Re: [DBD-SQLite] Using System SQLite Instead of Bundled Version
I'd agree we want to default to embedded and allow system linking only
with some environment variable.
But I'd also like to see the issue of testing for version-agnostic
problems like bad compilation options addressed (where these problems
are detectable by us).
If we have that level of testing in place, then there's no simple way
for people to hurt themselves trying to just "do the right thing".
If they really do know better than us, and want a very specific
alternate version or alternate settings, they'll have to not only set
an environment variable, but they'll also have to force the tests.
I'm assuming that the most legitimate cases like Debian et al will
still pass whatever tests we add. I'm mostly thinking in terms of the
old saying a couple of us in the CPAN toolchain group use to have
regarding RedHat's Perl team.
"For every mechanism that exists in Makefile.PL that allows the user
to make a choice, RedHat will pick the worst option on behalf of their
(This is less true since they picked up their game in the latest
Fedoras, but has been a good use case of a long time)
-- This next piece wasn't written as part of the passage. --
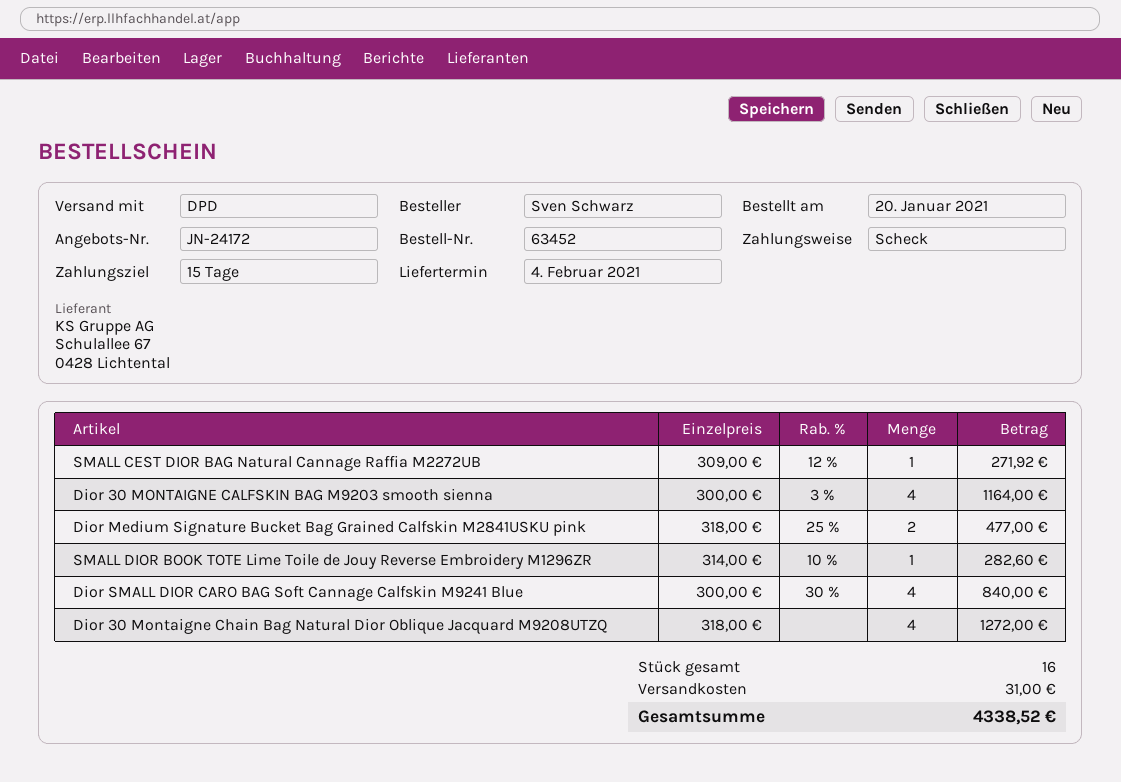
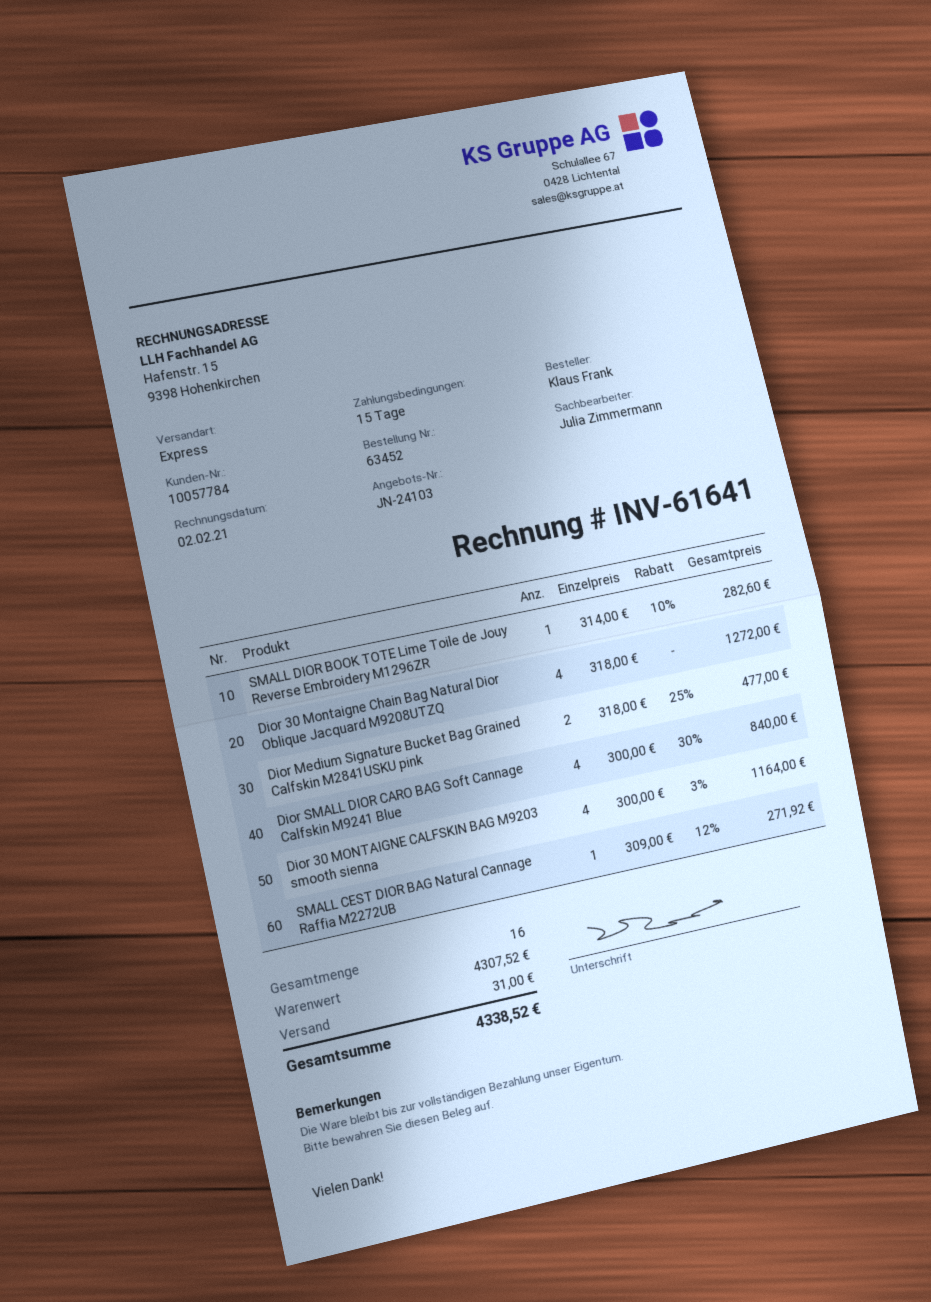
quote number: JN-24172 -> JN-24103
ordered by: Sven Schwarz -> Klaus Frank
shipping method: DPD -> express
If we can prevent the naive from hurting themselves, that's about the
level of protection I want to see. The elites can already look after
2009/5/26 Jonathan Yu <firstname.lastname@example.org>:
> On Mon, May 25, 2009 at 3:35 AM, Adam Kennedy
> <email@example.com> wrote:
>> As I noted before, there's a good reason I just zero'ed the code out.
>> If you guys want to apply a local patch to false -> true that block,
>> I'm ok with that. Debian are hardly the worst offenders when it comes
>> to patches and linking things in.
>> To enable it again more generally, I'd like to see some more strict
>> tests that do similar things to DBIx::Class, tests that the embedded
>> version will always pass, but that validate the the system-linked
>> version is "good enough" for us to use.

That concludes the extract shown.